CHELSEA — The Empire Diner has shut its doors for a second time after falling behind on its rent.

The diner at 210 Tenth Ave., between 22nd and 23rd streets, which appeared at the beginning of Woody Allen’s “Manhattan” and saw myriad celebrity patrons pass through its doors, first closed in May 2010.

It was replaced by a short-lived eatery called “The Highliner” in 2011 and reopened under its original name at the beginning of 2014 led by a team that included "Chopped" judge and "The Next Iron Chef" contestant Amanda Freitag.

But after the diner’s ownership failed to pay four months’ rent, it was forced to vacate its Tenth Avenue location and served its last meals on Sunday, Eater reported, citing TMZ.

Although the report referred to the diner’s financial troubles as “ironic,” given Freitag’s new gig starring alongside Ty Pennington on the Food Network show "American Diner Revival," Freitag, a Chelsea resident, told DNAinfo she “had no involvement with the diner” after she parted ways with her partners in July to focus on "Chopped," "American Diner Revival" and her cookbook launch.

“I haven’t spoken to my partners. I don’t know why they made [the decision to close] or why they discontinued rent payments,” she said.

Freitag, whose team took over the lease for the diner in the fall of 2013 after the Highliner closed in 2012, called it a “big decision” to separate from the project.

“There were many, many reasons, and it’s heartbreaking when a project like that doesn’t survive,” she said. “I still live in that neighborhood, I love that neighborhood and I hope it doesn’t stay empty too long and that somebody does right by that spot.”

She said she is currently in the process of finding jobs for the employees she hired when the revamped Empire Diner launched in 2014 and has managed to place “most of them.”

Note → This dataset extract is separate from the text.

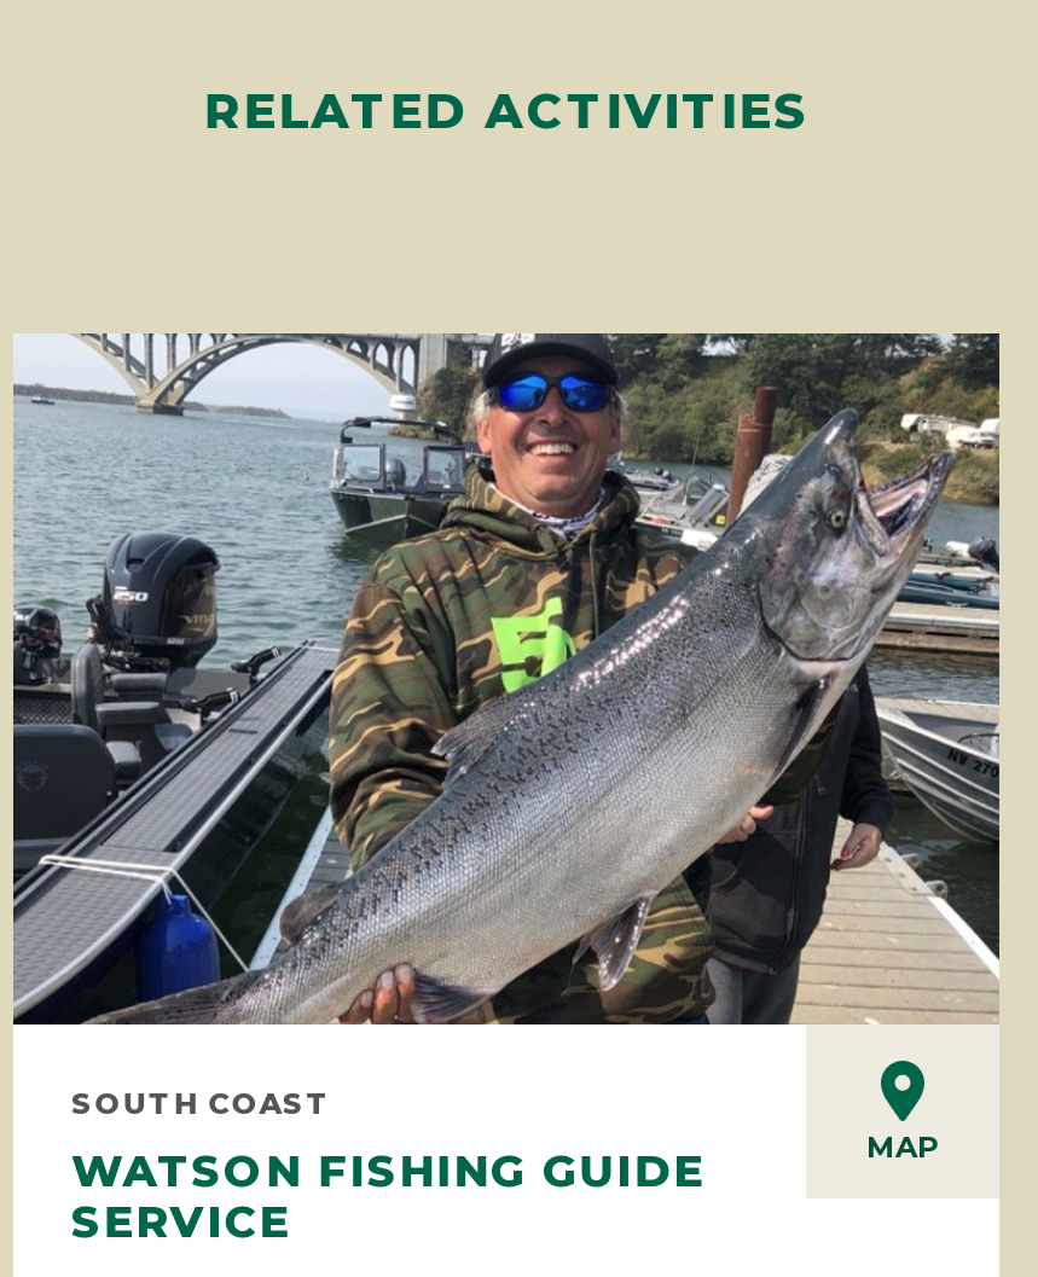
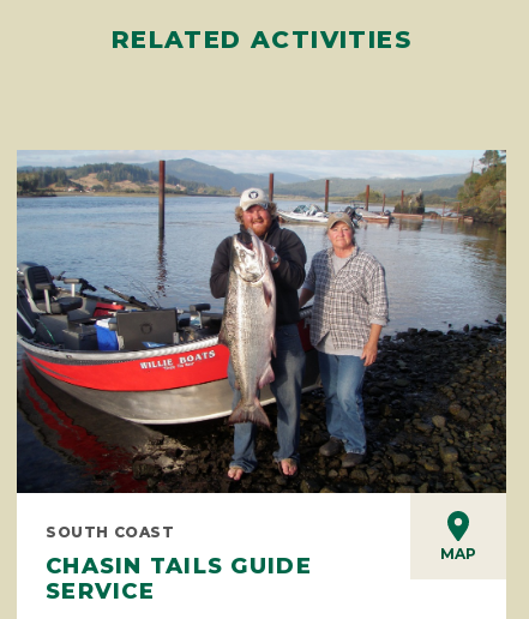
[13,331,1002,1027] [image] -> [16,150,507,494] [image]
[71,1142,705,1198] WATSON FISHING GUIDE -> [46,551,312,579] CHASIN TAILS GUIDE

The original Empire Diner served patrons including “Chelsea residents, actors, police commissioners, athletes, gangsters, such luminaries as Madonna, Barbra Streisand, Steven Spielberg, and anyone carrying a New York City Guide Book” for more than 30 years, according to a statement the diner’s then-general manager and executive chef posted on its website when it first closed in 2010.

Popular items on the original menu included staples such as meatloaf and mashed potatoes, chicken with gravy and linguini with meatballs.

Freitag said that while she could see herself launching a future food project in the New York City area, it is unlikely to happen in Chelsea.

“I would love to do something in the neighborhood because it’s still growing and wonderful, but… the rents are unmanageable,” she said.

Attempts to contact the diner’s current management on Thursday were unsuccessful.